(Version difference data)
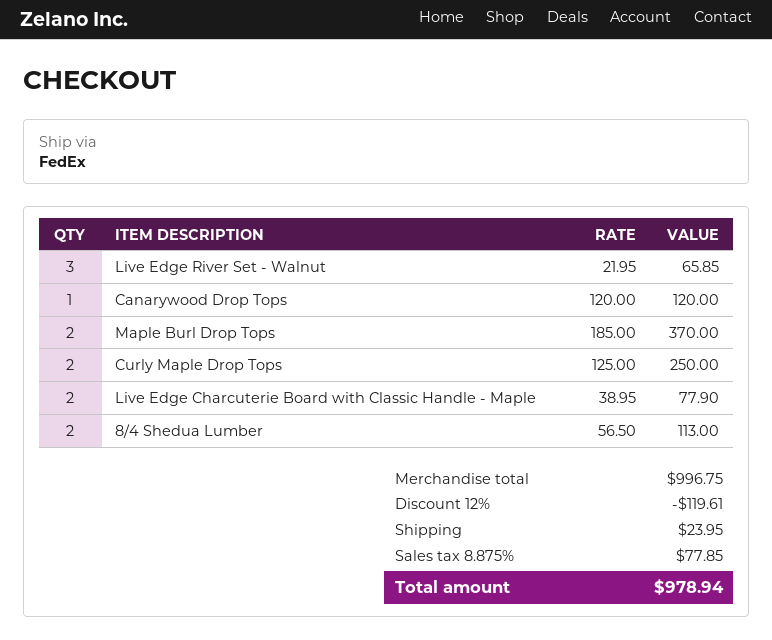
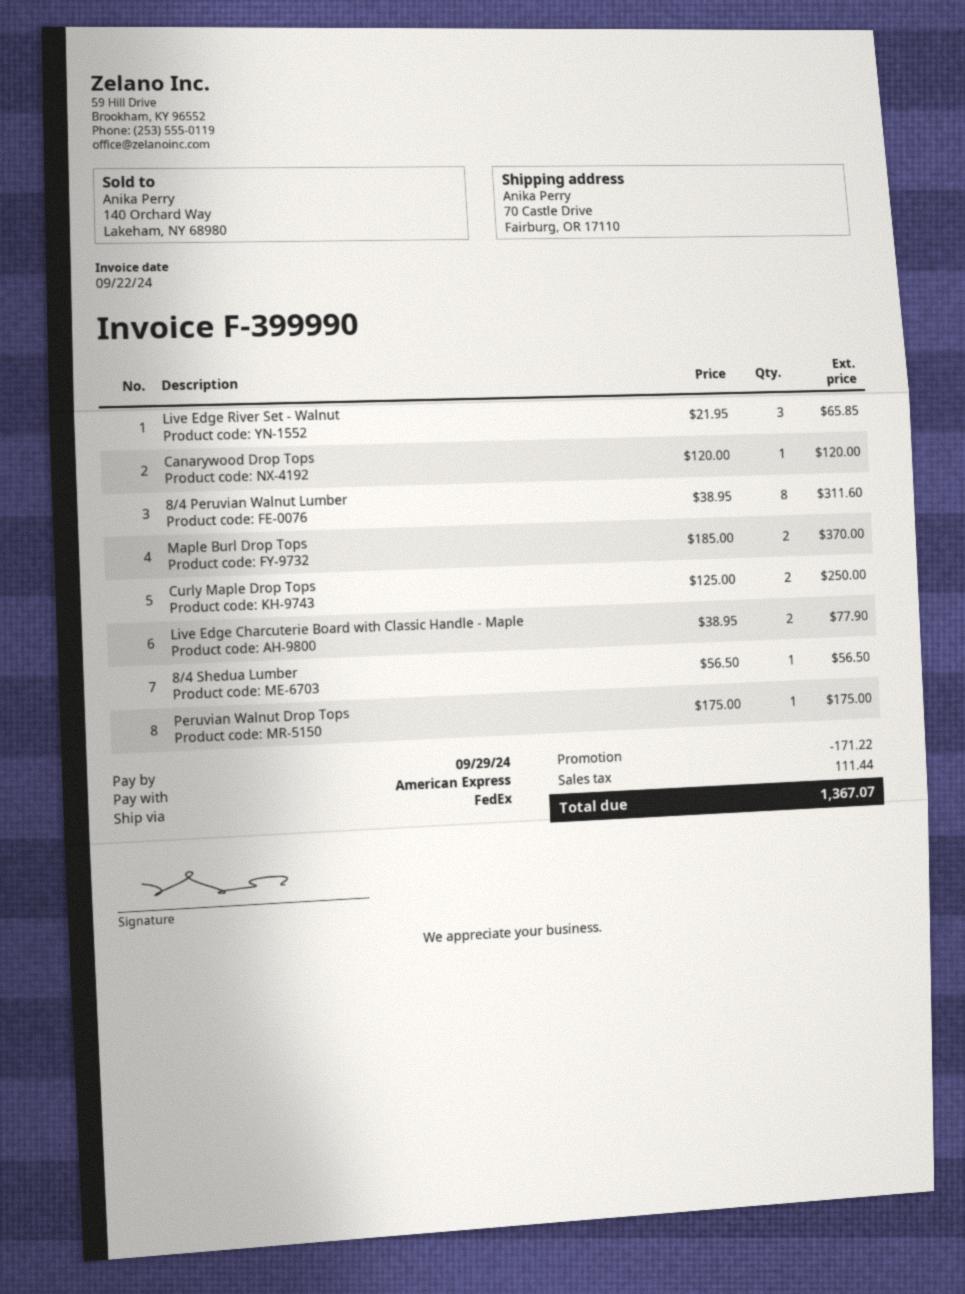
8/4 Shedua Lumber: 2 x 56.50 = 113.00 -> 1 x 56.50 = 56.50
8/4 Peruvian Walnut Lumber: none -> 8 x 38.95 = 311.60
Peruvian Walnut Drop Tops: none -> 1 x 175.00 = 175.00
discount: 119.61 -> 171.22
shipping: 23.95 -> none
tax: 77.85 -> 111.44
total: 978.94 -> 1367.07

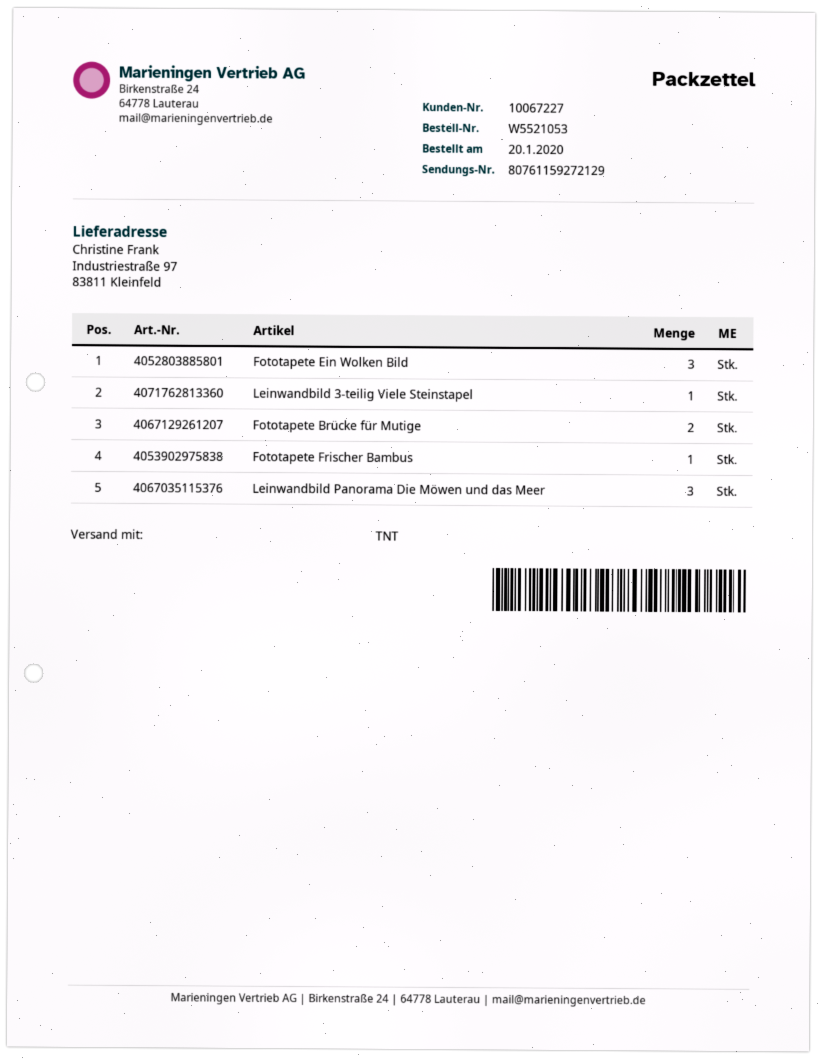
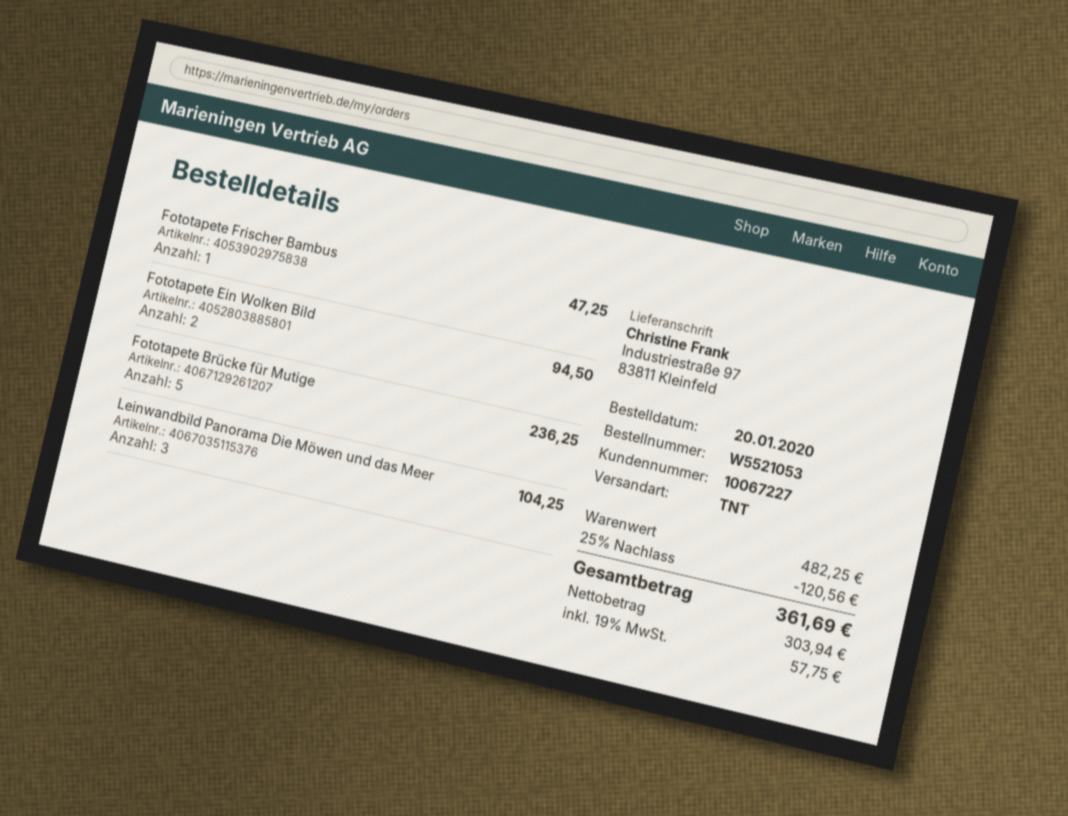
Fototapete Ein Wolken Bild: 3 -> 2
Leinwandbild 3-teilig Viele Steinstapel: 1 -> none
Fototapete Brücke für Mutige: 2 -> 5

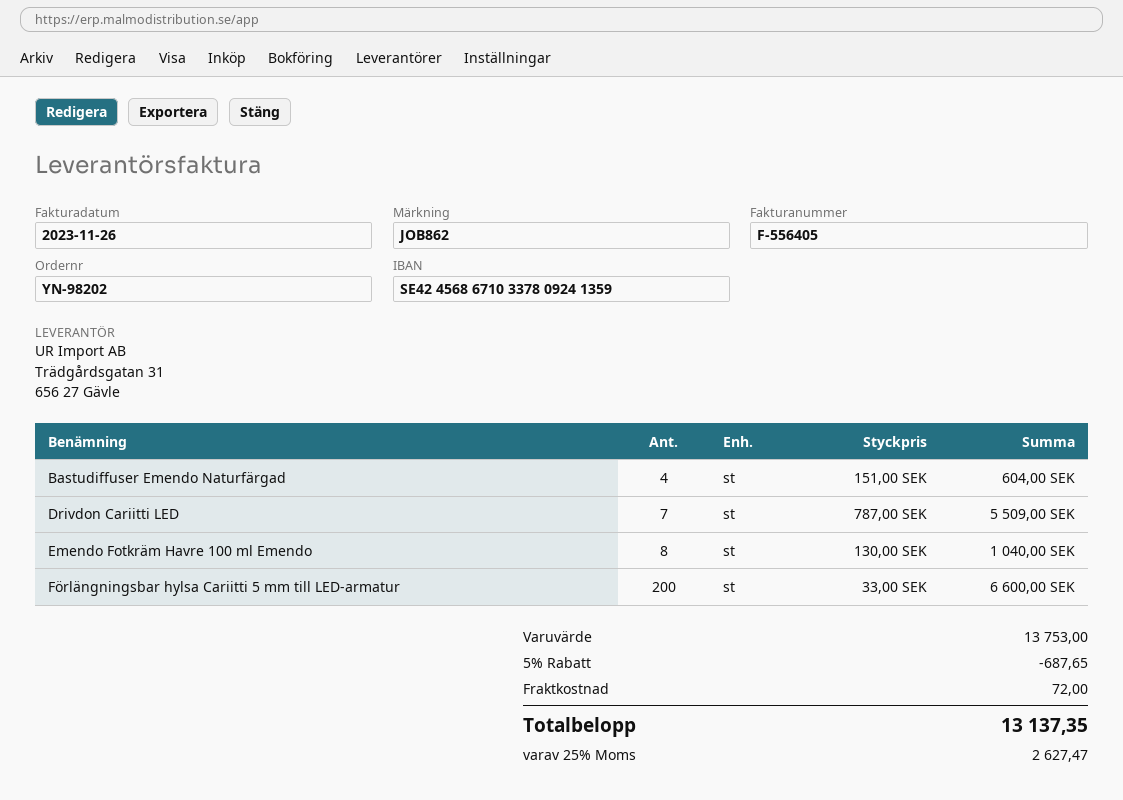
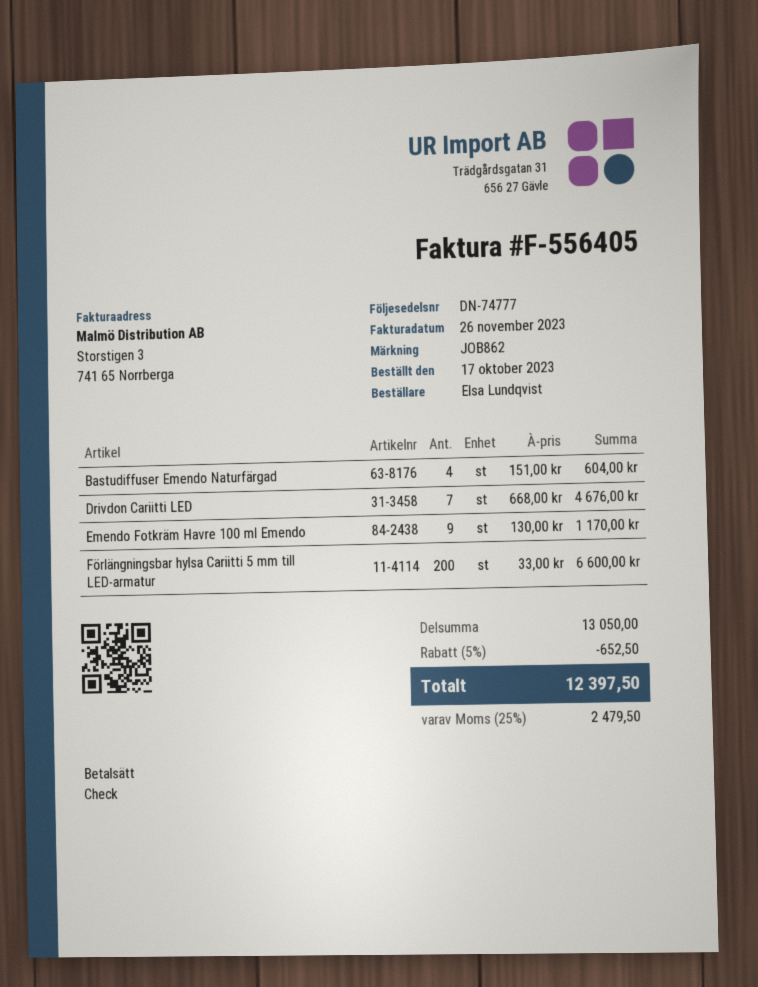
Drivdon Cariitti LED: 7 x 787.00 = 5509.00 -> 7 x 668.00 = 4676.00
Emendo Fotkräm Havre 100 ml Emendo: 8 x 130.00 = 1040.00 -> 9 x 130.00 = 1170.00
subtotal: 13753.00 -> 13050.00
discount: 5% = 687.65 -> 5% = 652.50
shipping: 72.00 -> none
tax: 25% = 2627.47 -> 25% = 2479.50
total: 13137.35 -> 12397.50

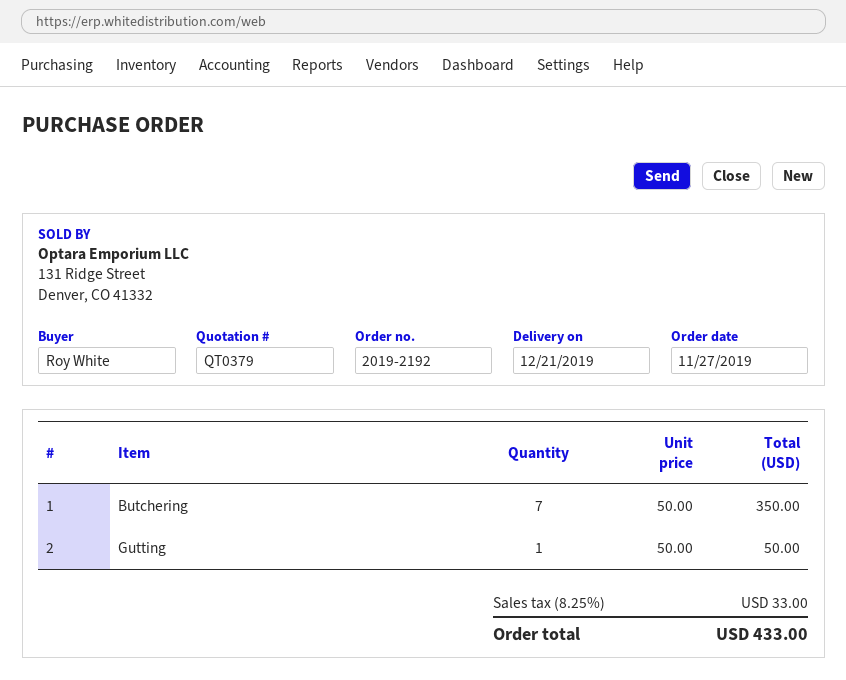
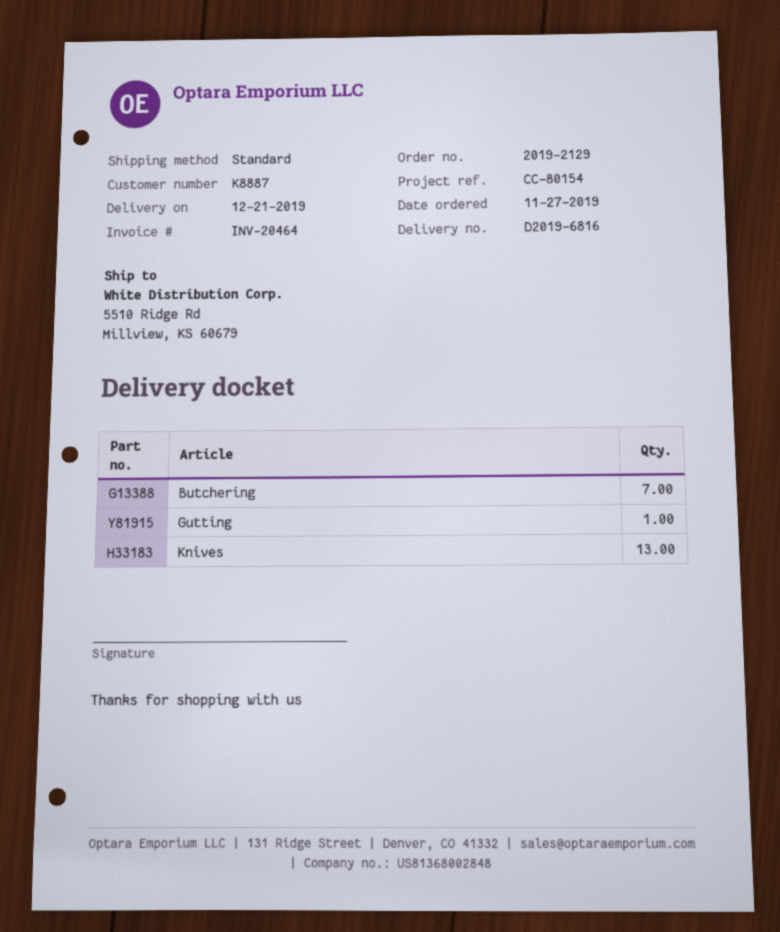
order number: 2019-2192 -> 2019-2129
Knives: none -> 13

## PROBLEM TO SOLVE
From the entries above, copy every line that holds the word "Lumber".

## ANSWER BOX
8/4 Shedua Lumber: 2 x 56.50 = 113.00 -> 1 x 56.50 = 56.50
8/4 Peruvian Walnut Lumber: none -> 8 x 38.95 = 311.60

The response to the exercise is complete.